Graphing with Excel

Selecting Data to Display

Table of Contents

  1. Removing outlier data values
  2. Restricting the range of an axis scale
  3. Revising the data source range

Introduction

When you graph a data set, decisions often have to be made as to exactly which data points should be displayed in the graph. If you decide not to show all of your data, you should have a good reason for removing selected values. You should also make sure the reader of your report also knows that data has been removed. Below are some examples of when you might want to selectively remove/display (cull), data points.

Removing outlier data values

Below is a graph of a data set of more than 1600 points depicting the tensile strength of 1100 aluminum:

Notice that a vast majority of the data points are compressed at the bottom of the graph between 0 and 20000 psi.
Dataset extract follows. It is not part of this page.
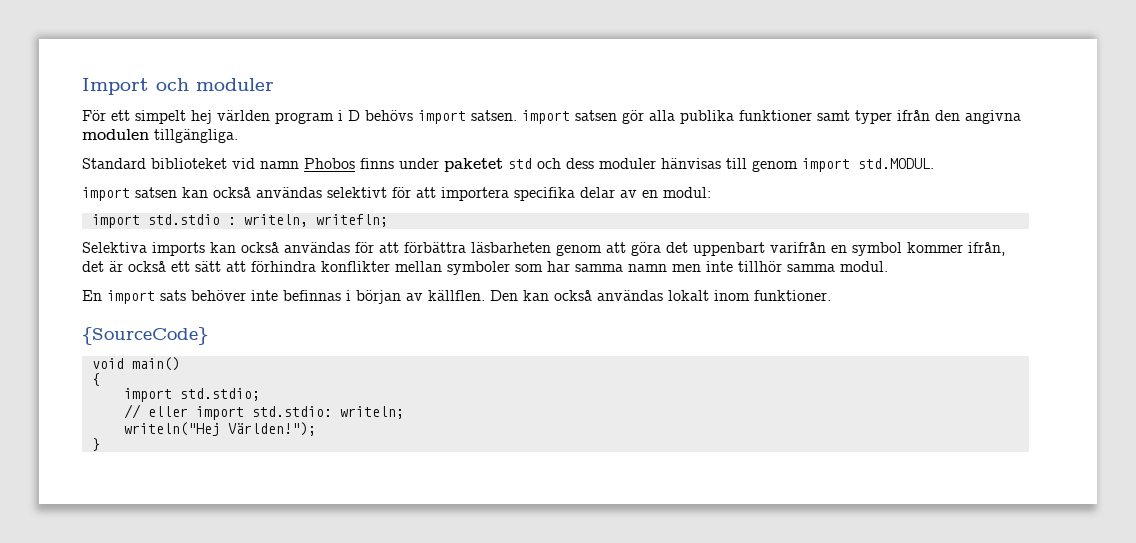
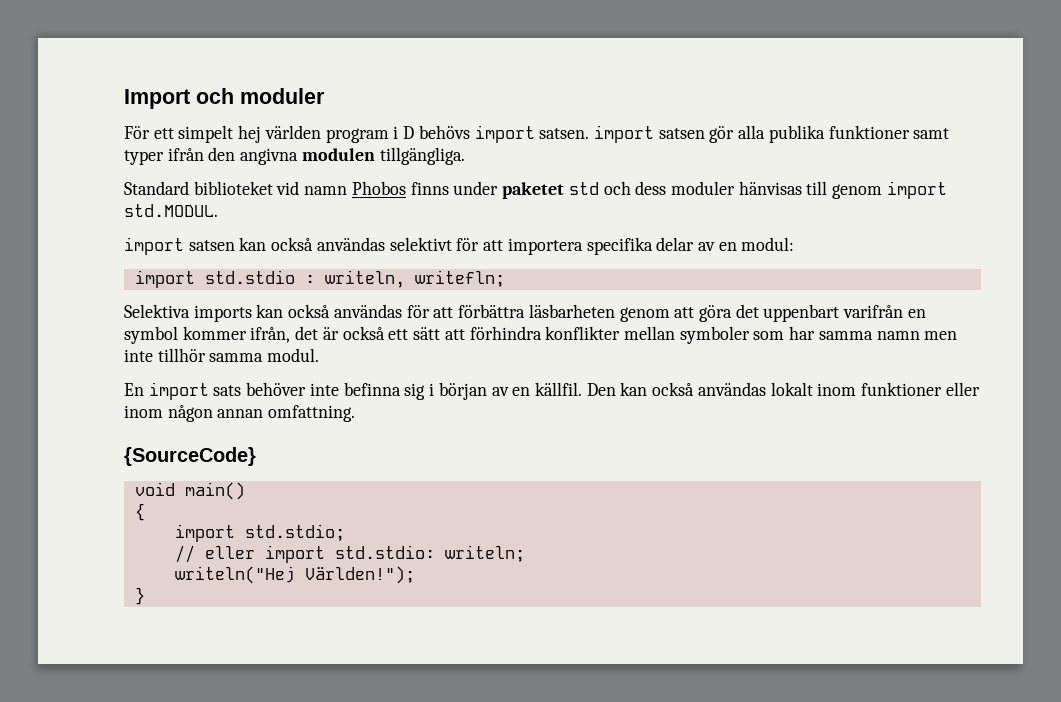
- En import sats behöver inte befinnas i början av källflen.
+ En import sats behöver inte befinna sig i början av en källfil.
- Den kan också användas lokalt inom funktioner.
+ Den kan också användas lokalt inom funktioner eller inom någon annan omfattning.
Excel, by default, will set the scale for the vertical axis for a range determined by the range of the data. The vertical scale of the graph ranges from 0 to 120000 because there is a single point near the top of the range. This point, an outlier, is being pointed at by the cursor in the figure. The value of this outlier, approximately 110000, is nearly an order of magnitude larger than any other point in the graph and is clearly a measurement error. Given the degree of difference to the next largest point and the total number of points remaining, you can safely remove it from the data set. You should clearly define the rules you use to remove data points and indicate that you have done so in your Results section.

How do you find and remove this point? You could look through all 1600 rows for the obviously large value, but this will take a lot of time. An easier approach is to sort the columns of data. By default, data is usually sorted by the independent variable in ascending order (Column A in this example). What you need to do is to sort by the dependent variable in Column B so that the outlier 'sinks to the bottom' of the data set.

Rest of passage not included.